──────── Records for this task
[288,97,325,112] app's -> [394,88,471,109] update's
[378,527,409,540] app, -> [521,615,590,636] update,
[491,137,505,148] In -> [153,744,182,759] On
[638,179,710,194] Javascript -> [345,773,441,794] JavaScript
────────────────
──────── Records for this task
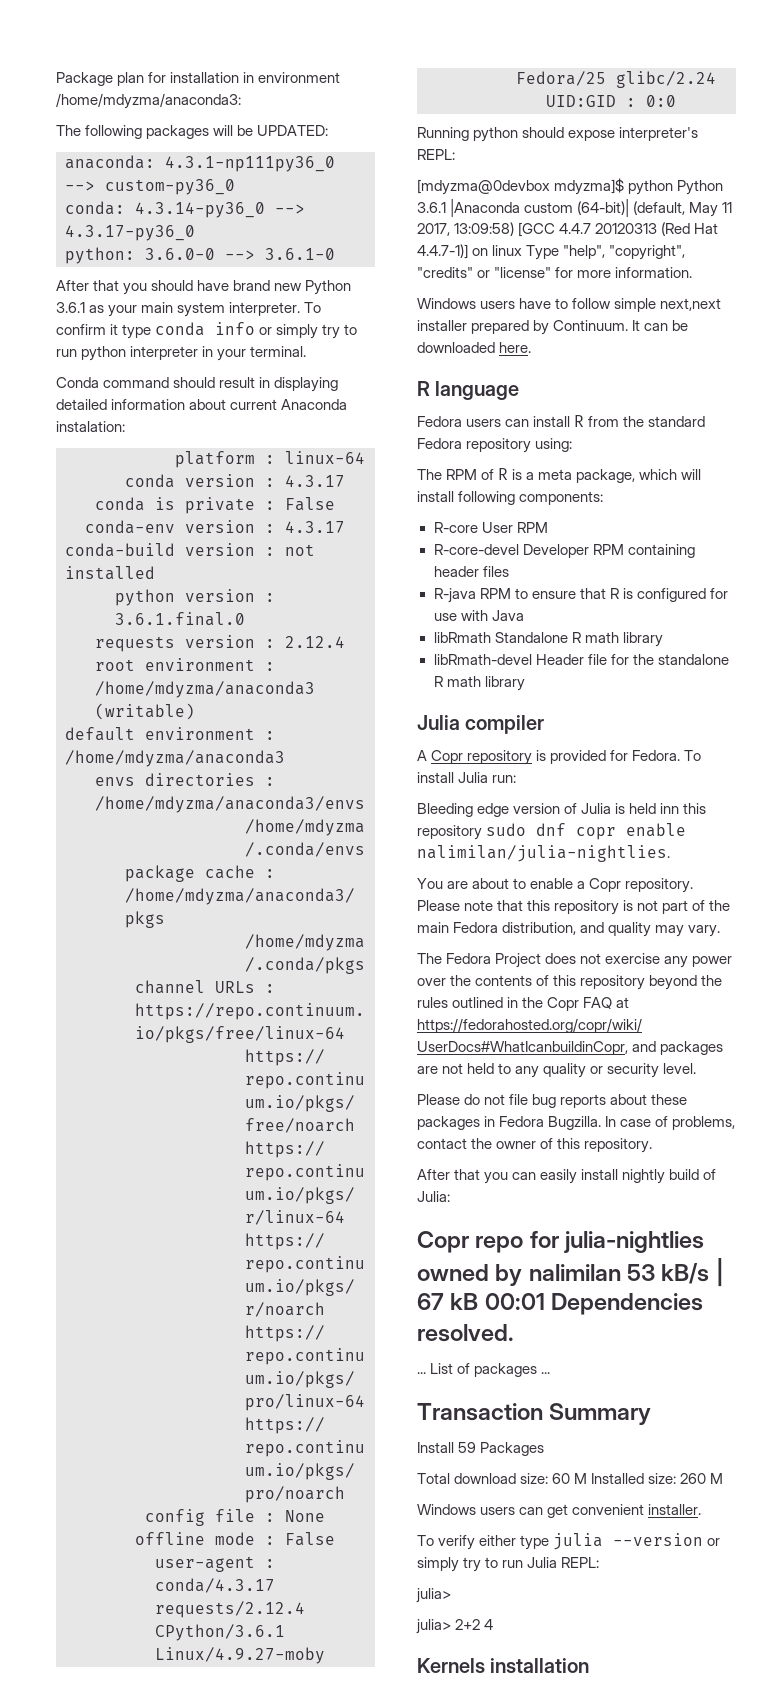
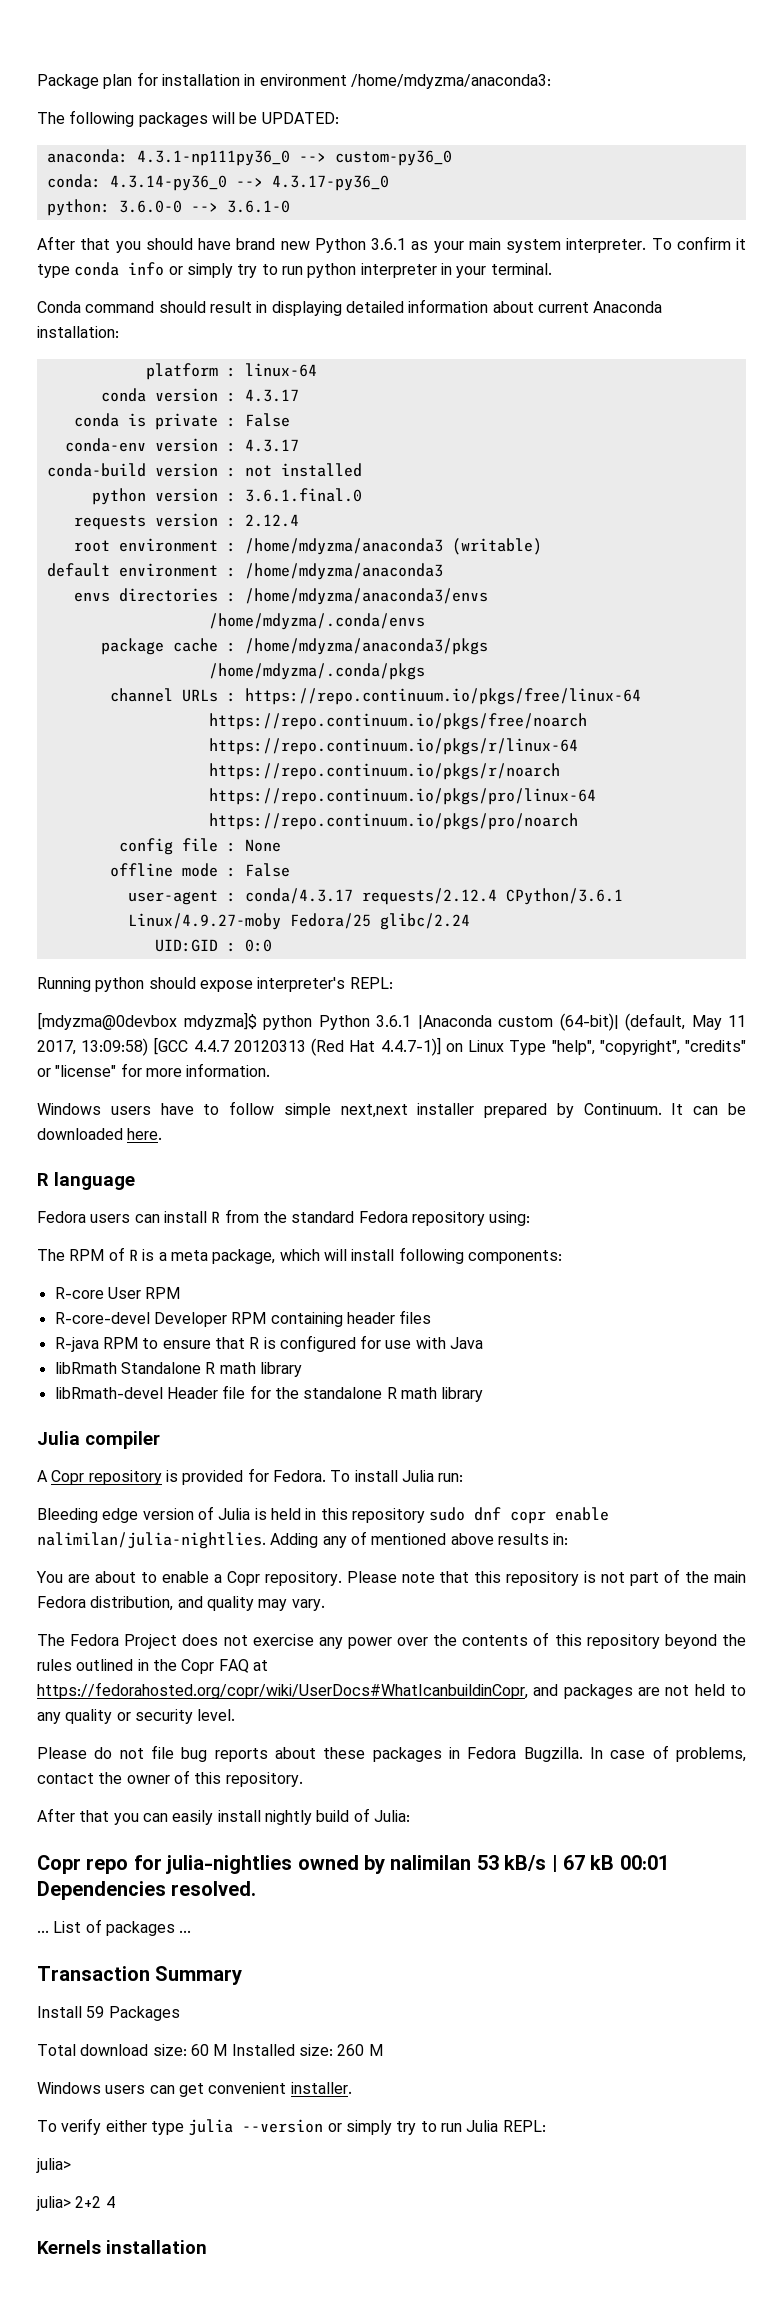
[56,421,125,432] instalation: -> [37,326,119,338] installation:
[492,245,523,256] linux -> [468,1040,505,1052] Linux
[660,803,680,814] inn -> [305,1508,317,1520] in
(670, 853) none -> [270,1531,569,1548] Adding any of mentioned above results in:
────────────────
What to work on
Looking at the entries above, can you reproduce exactly the lines from the one that holds "[288,97,325,112] app's ->" through the one that holds "[638,179,710,194] Javascript ->", and only those?

Answer for this exercise
[288,97,325,112] app's -> [394,88,471,109] update's
[378,527,409,540] app, -> [521,615,590,636] update,
[491,137,505,148] In -> [153,744,182,759] On
[638,179,710,194] Javascript -> [345,773,441,794] JavaScript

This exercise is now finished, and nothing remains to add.